Incident Manager

Оплата: По договоренности
Офис
Удаленно
Full-time
Постоянная работа
Looking for a Incident Manager for working on a trading product. Requirements: - 1+ years designing, analyzing, troubleshooting, supporting and resolving issues in a multi-tiered application architecture, especially service-oriented and micro-services architecture requiring 24x7 availability; - Experience with SQL queries; - Basic knowledge of databases: Oracle (Pl/SQL) and/or PostgreSQL; - Basic Linux knowledge (awk, sed, bash, cat, grep, etc.); - Understanding AWS (VPC, EC2, ECS, Route53, S3); - Version control systems: GIT; - Basic knowledge of networks; - Good analytical\troubleshooting skills. Will be a plus: - Linux system, Web servers (Nginx, Tomcat); - Experience with DevOps tools (Docker, Jenkins, Gitlab-CI, Terraform, etc.); - Understanding of JVM’s configuration; - Understanding of REST API, gRPC; - Experience in high-loaded applications implementation; - Experience as a Software Engineer. Financial, Forex, gaming industries preferable; - Experience working with JIRA; - Familiarity with Logstash, Kibana, Elastic Search technologies; - Familiarity with Zabbix or Prometheus; - Understanding how the services work with message brokers (Kafka, SQS/SNS, ESB); - Scripting languages: Bash, Python. Tasks and responsibilities: - To monitor the operation of reporting systems in production, solve current problems and work on improving the operation of systems (find errors in logs, performance drawdowns, detect problems in the interaction of services, analyze application performance metrics and system metrics for host resources on which the application is deployed and create tasks to the development team to fix the problems found).

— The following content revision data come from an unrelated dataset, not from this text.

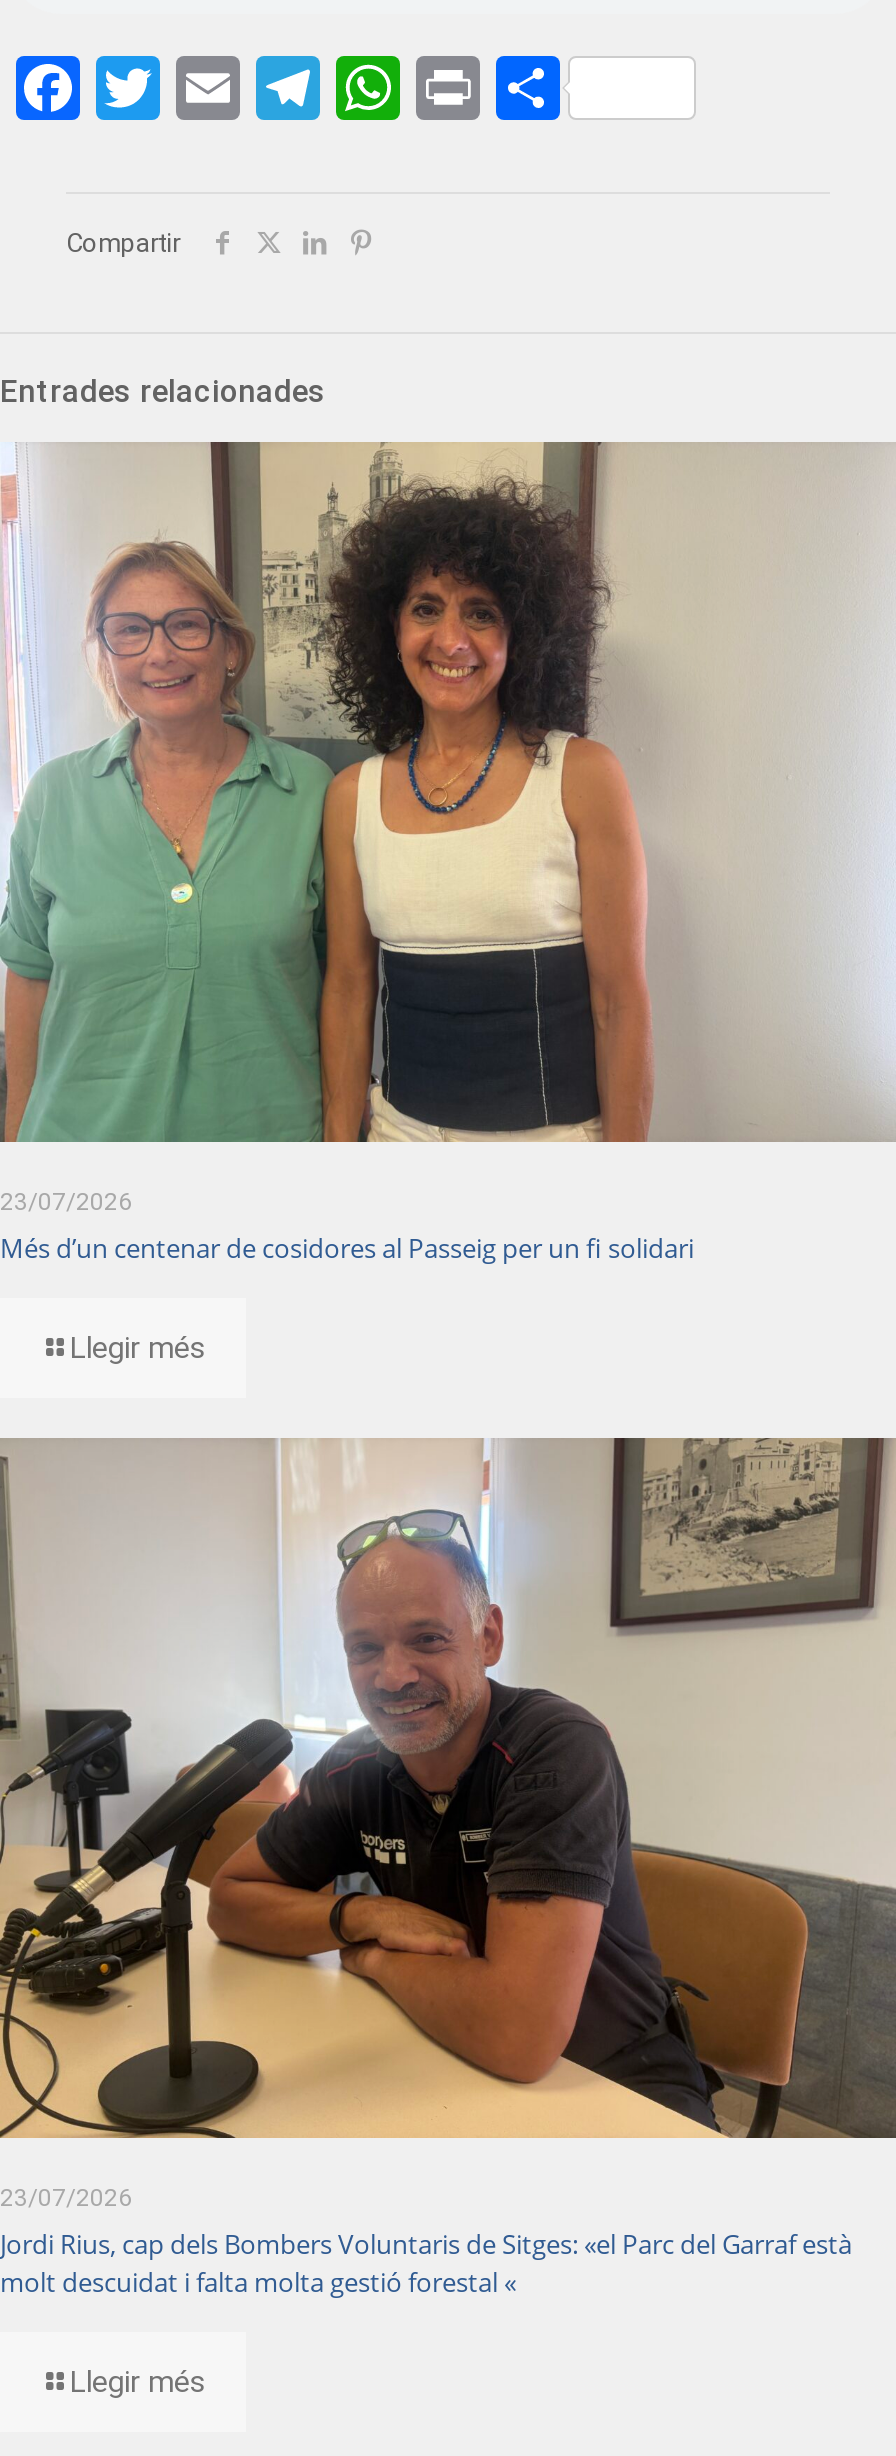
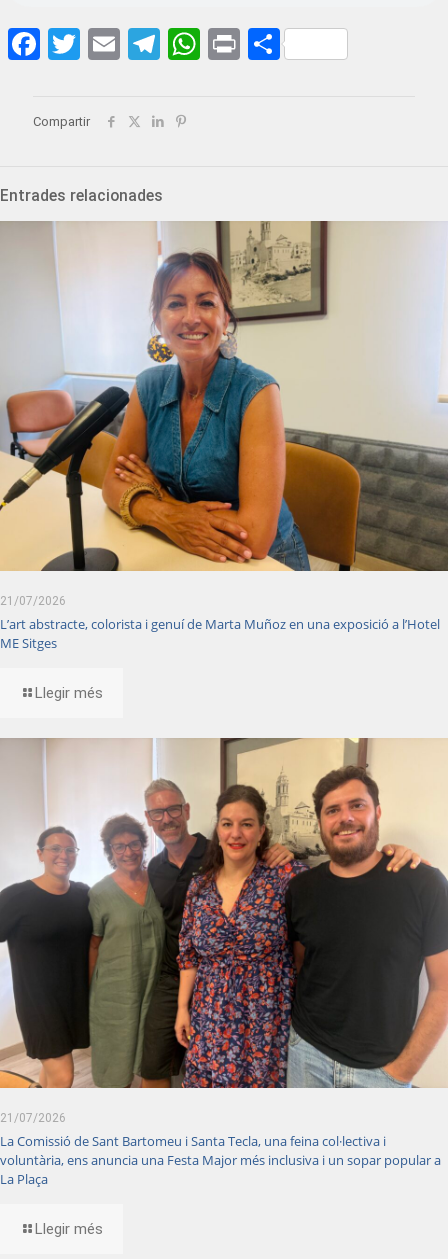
- [image]
- 23/07/2026
- Més d’un centenar de cosidores al Passeig per un fi solidari
+ [image]
+ 21/07/2026
+ L’art abstracte, colorista i genuí de Marta Muñoz en una exposició a l’Hotel
+ ME Sitges

- [image]
- 23/07/2026
- Jordi Rius, cap dels Bombers Voluntaris de Sitges: «el Parc del Garraf està
- molt descuidat i falta molta gestió forestal «
+ [image]
+ 21/07/2026
+ La Comissió de Sant Bartomeu i Santa Tecla, una feina col·lectiva i
+ voluntària, ens anuncia una Festa Major més inclusiva i un sopar popular a
+ La Plaça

Resolving incidents in the application, analyzing the reasons, organizing interaction with other teams to restore the smooth operation of the application; managing the build, release and customization of the app in production; - Deploying, automating, maintaining, and managing an AWS cloud based environment for availability, performance, scalability, and security; management of dev and QA environments; - Analyse and make recommendations regarding technology improvements, upgrades and modifications.